Results 1 to 6 of 6

Math Help - Probability combination!

  1. #1
    Junior Member
    Joined
    Jan 2014
    Posts
    27

    Probability combination!

    Q In how many ways can n things be shared between 2 people.

    Answer is 2^n -2
    And it used
    (1+1)^n
    But i dont get why they use (1+1)^n and im confused with the idea of 'sharing'.

    P.s: how do i solve if it's between 3 people?
    Follow Math Help Forum on Facebook and Google+

  2. #2
    MHF Contributor

    Joined
    Apr 2005
    Posts
    16,418
    Thanks
    1854

    Re: Probability combination!

    Quote Originally Posted by gahyunkk View Post
    Q In how many ways can n things be shared between 2 people.

    Answer is 2^n -2
    This is incorrect! Call the two people "A" and "B". Suppose n= 1. The one thing can be given to either A or B. There are 2= 2^1, not 2^1- 2= -1, ways to "share". Suppose n= 2. We can give both things to A or give both things to B or give the first to A and the second to B or give the first to B and the second to A. There are 4= 2^2, not 2^2= 2, different ways. In general, there are 2^n, not 2^n- 2, ways to distribute n things among 2 people.

    And it used
    (1+1)^n
    But i dont get why they use (1+1)^n and im confused with the idea of 'sharing'.
    I don't know why they wrote "1+ 1" but that is simply 2^n because there are 2 people.

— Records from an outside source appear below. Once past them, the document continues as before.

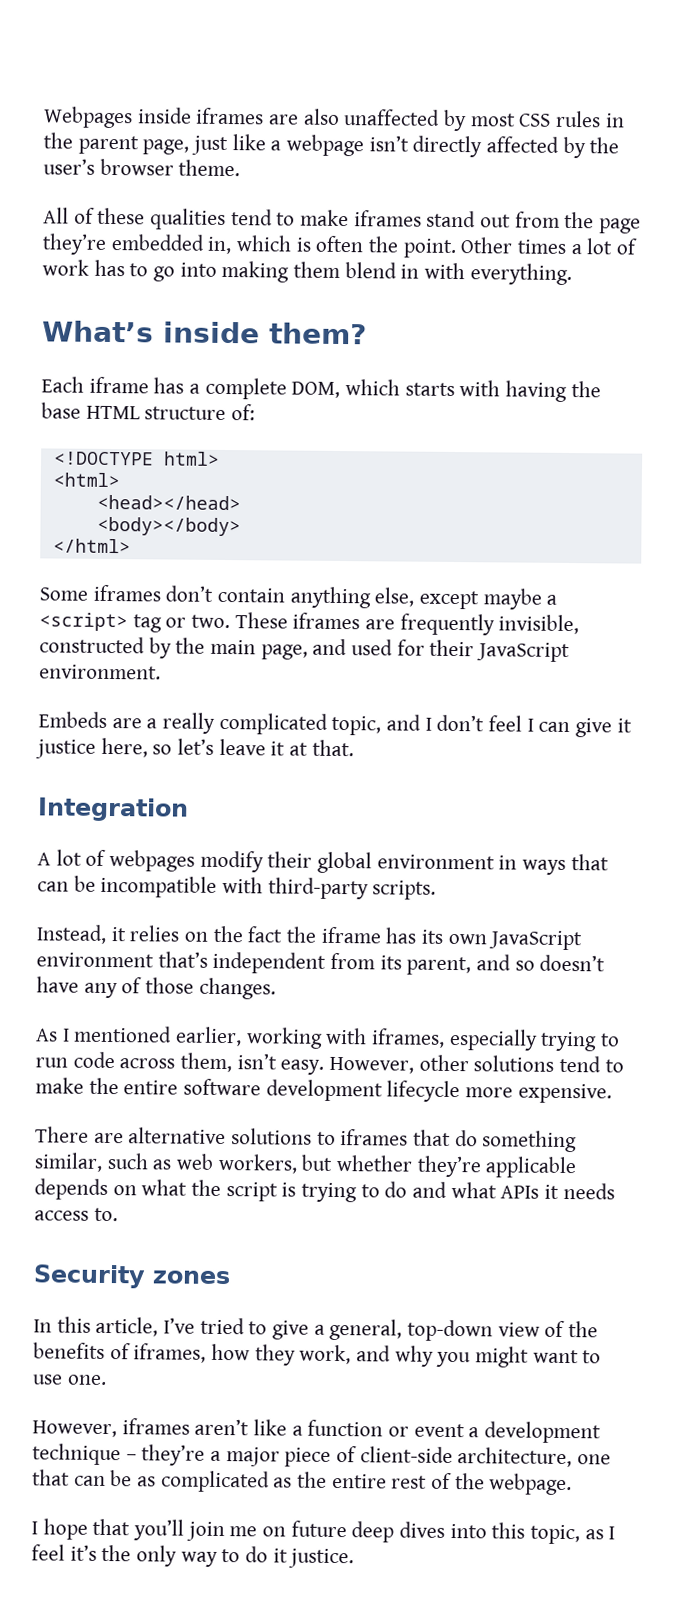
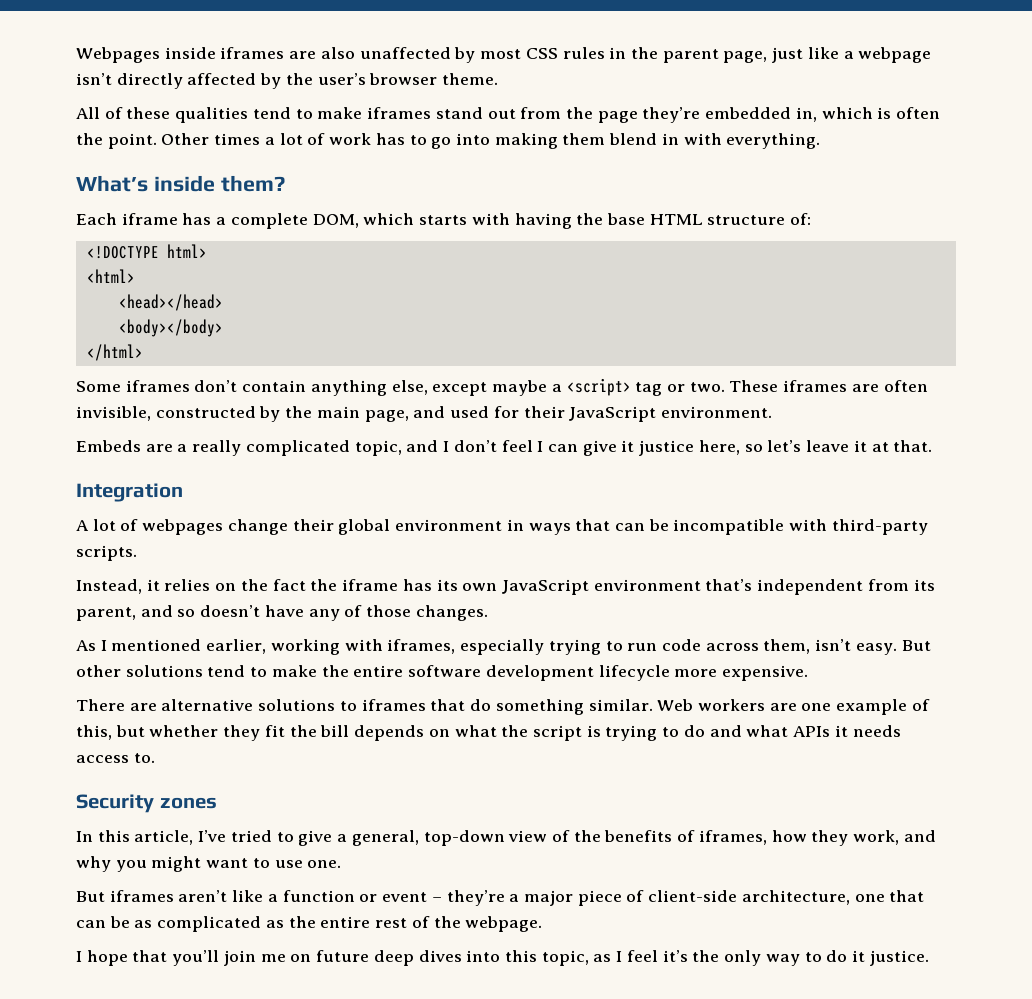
- These iframes are frequently invisible, constructed by the main page, and used for their JavaScript environment.
+ These iframes are often invisible, constructed by the main page, and used for their JavaScript environment.
- A lot of webpages modify their global environment in ways that can be incompatible with third-party scripts.
+ A lot of webpages change their global environment in ways that can be incompatible with third-party scripts.
- However, other solutions tend to make the entire software development lifecycle more expensive.
+ But other solutions tend to make the entire software development lifecycle more expensive.
- There are alternative solutions to iframes that do something similar, such as web workers, but whether they’re applicable depends on what the script is trying to do and what APIs it needs access to.
+ There are alternative solutions to iframes that do something similar. Web workers are one example of this, but whether they fit the bill depends on what the script is trying to do and what APIs it needs access to.
- However, iframes aren’t like a function or event a development technique – they’re a major piece of client-side architecture, one that can be as complicated as the entire rest of the webpage.
+ But iframes aren’t like a function or event – they’re a major piece of client-side architecture, one that can be as complicated as the entire rest of the webpage.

    P.s: how do i solve if it's between 3 people?
    Pretty much the same way. If there are 3 people, each thing can be given to any one of the 3: there are 3^n ways to do that.
    Last edited by HallsofIvy; August 15th 2014 at 05:26 AM.
    Follow Math Help Forum on Facebook and Google+

  3. #3
    Junior Member
    Joined
    Jan 2014
    Posts
    27

    Re: Probability combination!

    What if we suppose sharing has to be like two people both must have at least one(=both can't have zero)?
    Follow Math Help Forum on Facebook and Google+

  4. #4
    Junior Member
    Joined
    Aug 2014
    From
    Poland
    Posts
    40
    Thanks
    7

    Re: Probability combination!

    Then it's like you say, but you didn't assume that.
    Follow Math Help Forum on Facebook and Google+

  5. #5
    Super Member
    Joined
    Feb 2014
    From
    United States
    Posts
    819
    Thanks
    411

    Re: Probability combination!

    Quote Originally Posted by gahyunkk View Post
    Q In how many ways can n things be shared between 2 people.

    Answer is 2^n -2
    And it used
    (1+1)^n
    But i dont get why they use (1+1)^n and im confused with the idea of 'sharing'.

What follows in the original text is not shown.